+++ Excerpted records +++
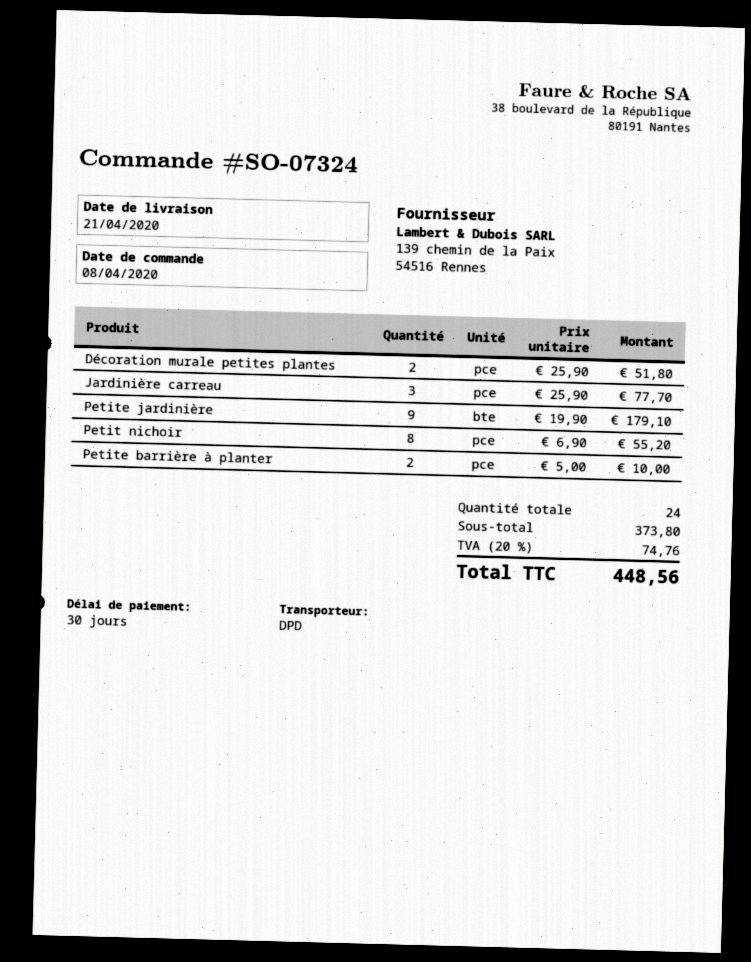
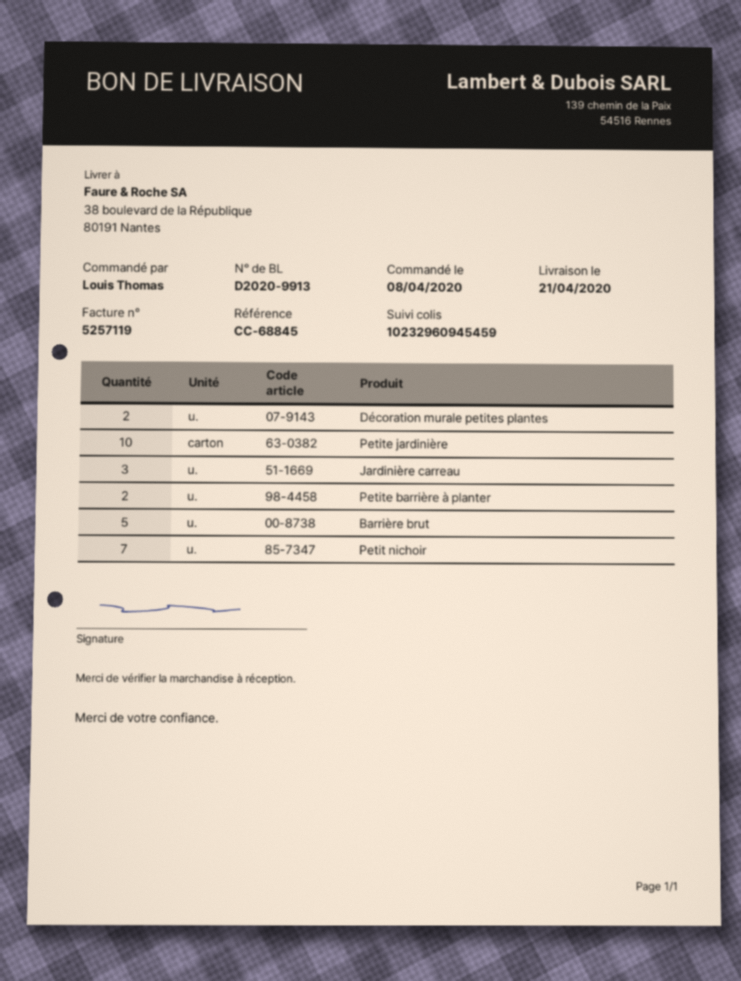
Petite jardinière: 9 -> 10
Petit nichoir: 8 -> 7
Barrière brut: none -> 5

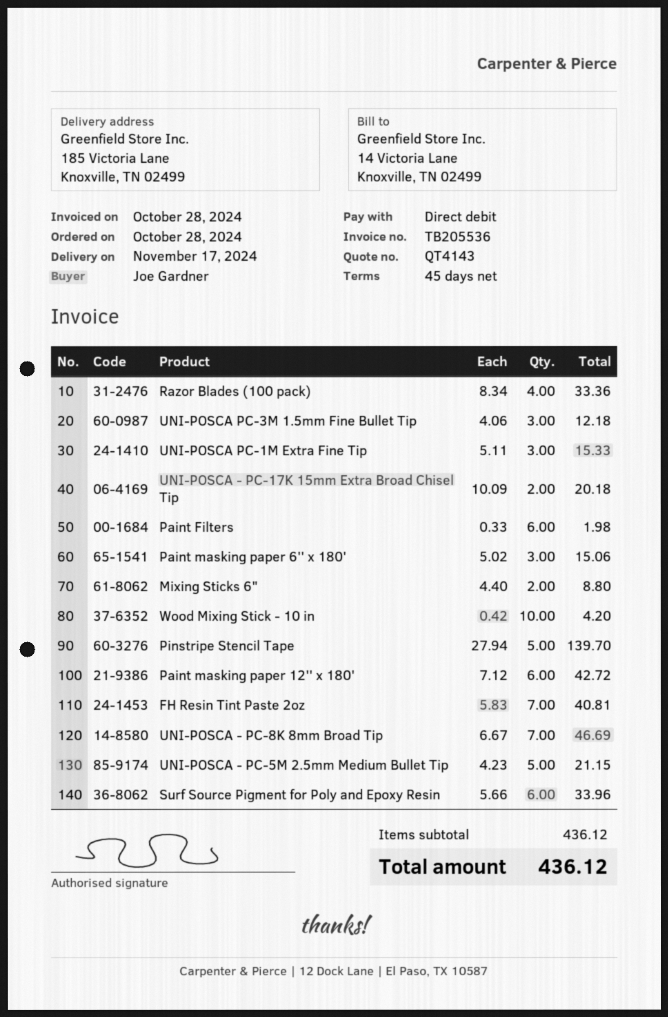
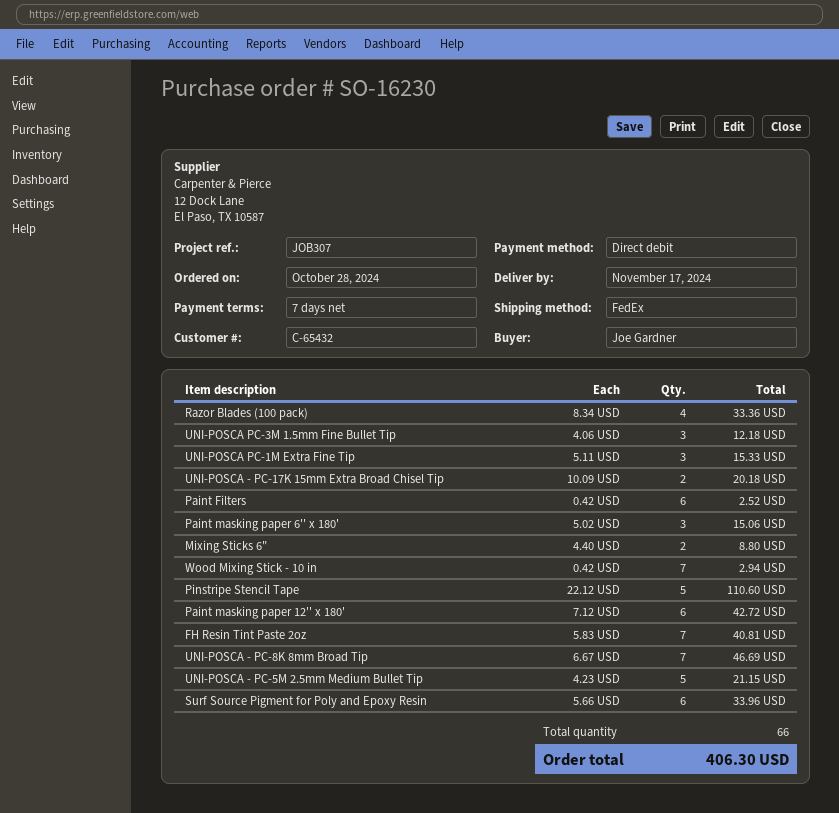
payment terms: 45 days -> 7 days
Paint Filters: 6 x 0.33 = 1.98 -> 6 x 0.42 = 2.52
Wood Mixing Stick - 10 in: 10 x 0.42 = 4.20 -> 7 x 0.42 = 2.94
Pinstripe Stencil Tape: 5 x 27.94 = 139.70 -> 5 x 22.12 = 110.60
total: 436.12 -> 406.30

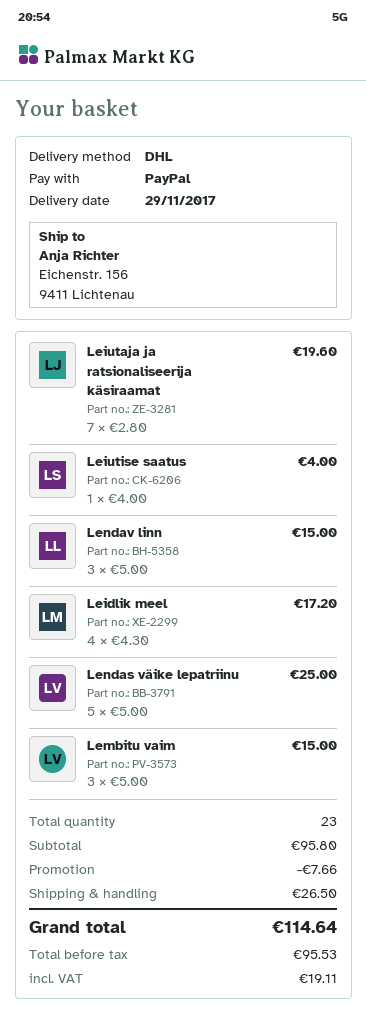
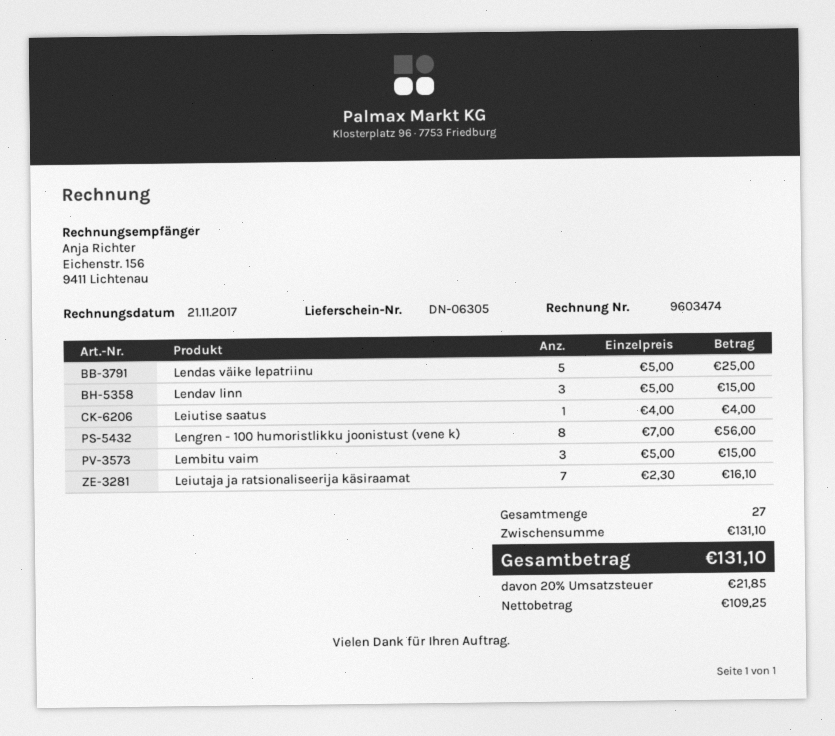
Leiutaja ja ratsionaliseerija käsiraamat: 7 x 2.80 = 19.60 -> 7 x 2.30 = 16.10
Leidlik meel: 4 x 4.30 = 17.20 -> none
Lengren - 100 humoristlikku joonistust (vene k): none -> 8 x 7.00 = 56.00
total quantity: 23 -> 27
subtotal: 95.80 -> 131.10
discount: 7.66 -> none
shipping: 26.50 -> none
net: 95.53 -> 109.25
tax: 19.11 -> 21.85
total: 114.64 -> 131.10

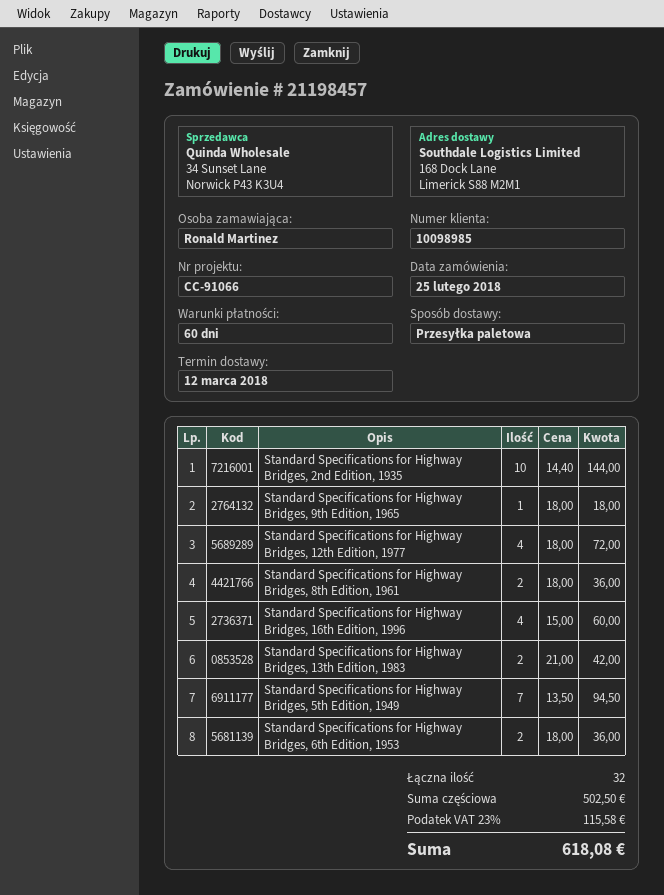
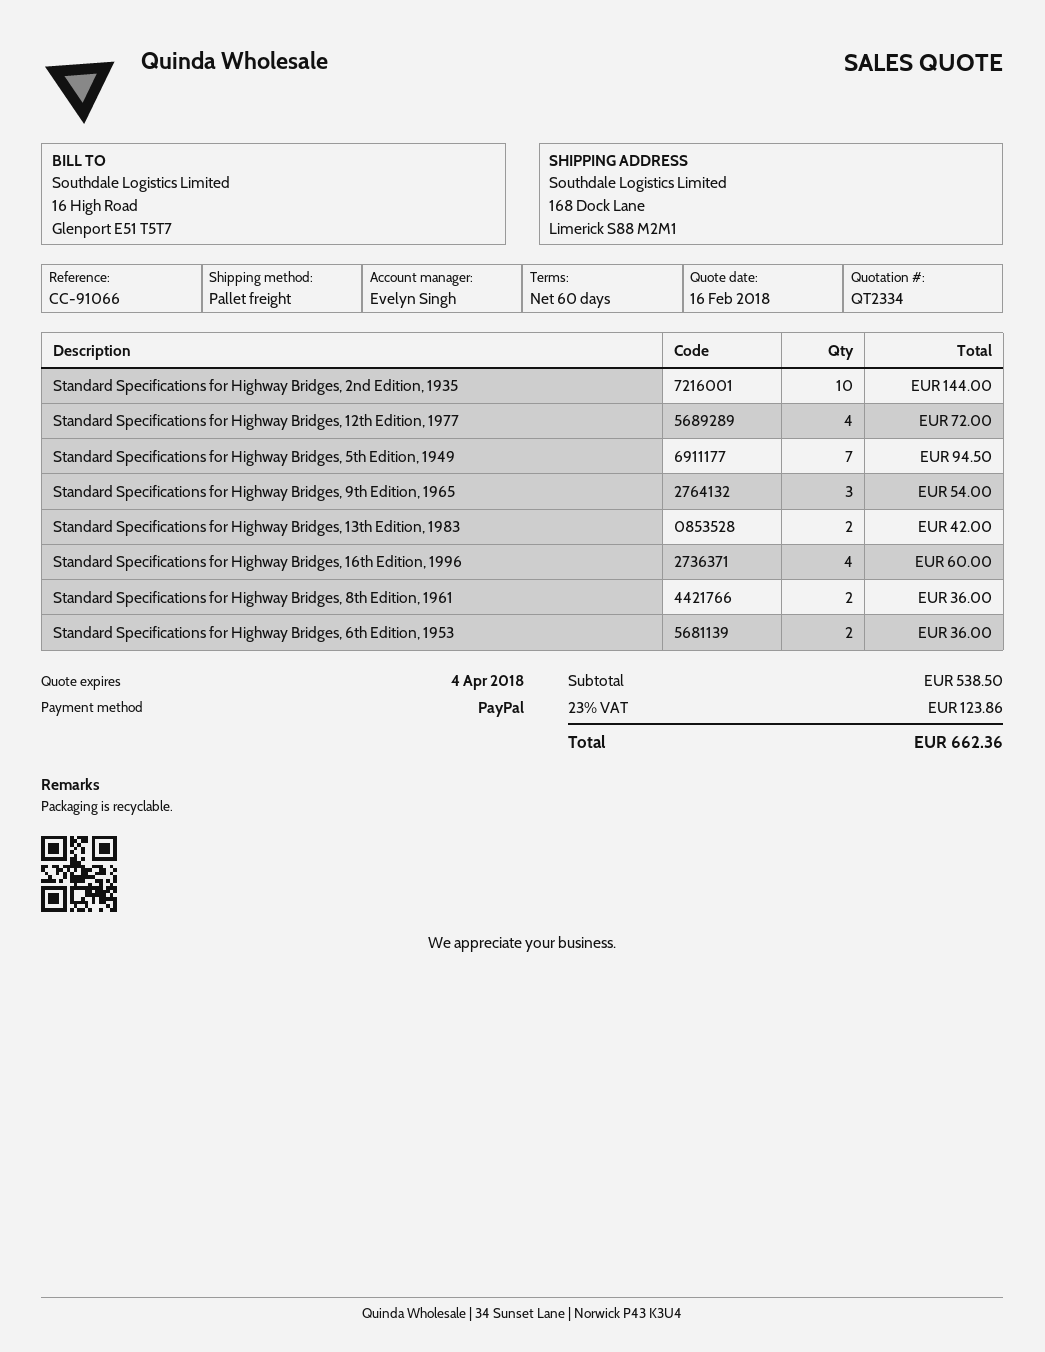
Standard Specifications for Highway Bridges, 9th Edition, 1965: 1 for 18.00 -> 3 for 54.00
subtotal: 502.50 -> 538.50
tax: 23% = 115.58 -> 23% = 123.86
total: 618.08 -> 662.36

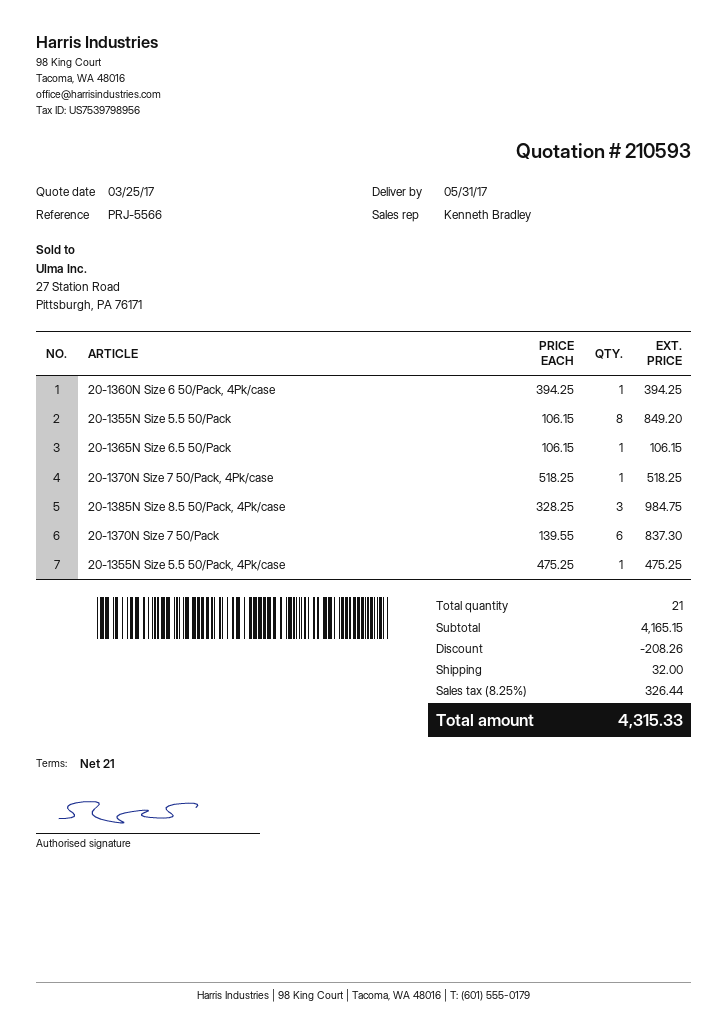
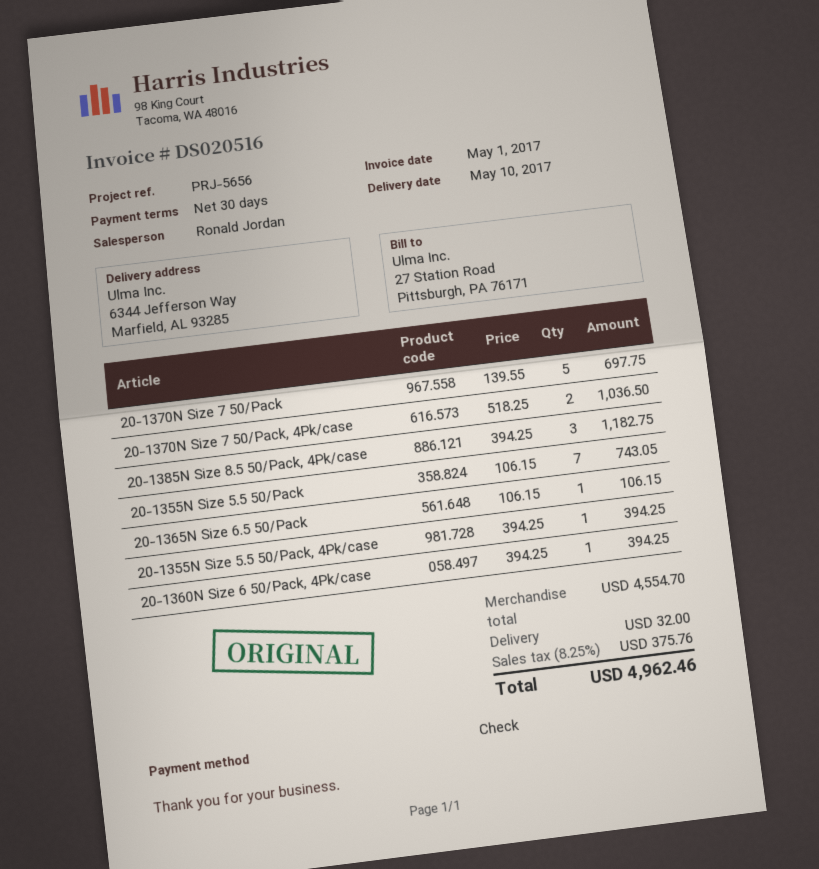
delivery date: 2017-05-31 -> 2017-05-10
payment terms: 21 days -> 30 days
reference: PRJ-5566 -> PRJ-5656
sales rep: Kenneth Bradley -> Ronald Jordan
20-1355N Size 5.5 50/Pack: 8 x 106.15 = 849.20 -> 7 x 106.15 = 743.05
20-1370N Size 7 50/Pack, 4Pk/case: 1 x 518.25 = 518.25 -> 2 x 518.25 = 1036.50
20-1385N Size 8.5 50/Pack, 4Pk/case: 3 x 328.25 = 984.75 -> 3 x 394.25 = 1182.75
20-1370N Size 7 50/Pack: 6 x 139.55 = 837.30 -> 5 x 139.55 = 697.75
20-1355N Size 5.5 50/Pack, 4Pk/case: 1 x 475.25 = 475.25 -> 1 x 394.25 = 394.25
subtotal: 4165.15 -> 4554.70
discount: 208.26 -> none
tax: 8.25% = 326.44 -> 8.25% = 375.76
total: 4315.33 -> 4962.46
+++
* Assignment
What you return must be every entry, word for word, without any pictures.

* Answer section
Petite jardinière: 9 -> 10
Petit nichoir: 8 -> 7
Barrière brut: none -> 5

payment terms: 45 days -> 7 days
Paint Filters: 6 x 0.33 = 1.98 -> 6 x 0.42 = 2.52
Wood Mixing Stick - 10 in: 10 x 0.42 = 4.20 -> 7 x 0.42 = 2.94
Pinstripe Stencil Tape: 5 x 27.94 = 139.70 -> 5 x 22.12 = 110.60
total: 436.12 -> 406.30

Leiutaja ja ratsionaliseerija käsiraamat: 7 x 2.80 = 19.60 -> 7 x 2.30 = 16.10
Leidlik meel: 4 x 4.30 = 17.20 -> none
Lengren - 100 humoristlikku joonistust (vene k): none -> 8 x 7.00 = 56.00
total quantity: 23 -> 27
subtotal: 95.80 -> 131.10
discount: 7.66 -> none
shipping: 26.50 -> none
net: 95.53 -> 109.25
tax: 19.11 -> 21.85
total: 114.64 -> 131.10

Standard Specifications for Highway Bridges, 9th Edition, 1965: 1 for 18.00 -> 3 for 54.00
subtotal: 502.50 -> 538.50
tax: 23% = 115.58 -> 23% = 123.86
total: 618.08 -> 662.36

delivery date: 2017-05-31 -> 2017-05-10
payment terms: 21 days -> 30 days
reference: PRJ-5566 -> PRJ-5656
sales rep: Kenneth Bradley -> Ronald Jordan
20-1355N Size 5.5 50/Pack: 8 x 106.15 = 849.20 -> 7 x 106.15 = 743.05
20-1370N Size 7 50/Pack, 4Pk/case: 1 x 518.25 = 518.25 -> 2 x 518.25 = 1036.50
20-1385N Size 8.5 50/Pack, 4Pk/case: 3 x 328.25 = 984.75 -> 3 x 394.25 = 1182.75
20-1370N Size 7 50/Pack: 6 x 139.55 = 837.30 -> 5 x 139.55 = 697.75
20-1355N Size 5.5 50/Pack, 4Pk/case: 1 x 475.25 = 475.25 -> 1 x 394.25 = 394.25
subtotal: 4165.15 -> 4554.70
discount: 208.26 -> none
tax: 8.25% = 326.44 -> 8.25% = 375.76
total: 4315.33 -> 4962.46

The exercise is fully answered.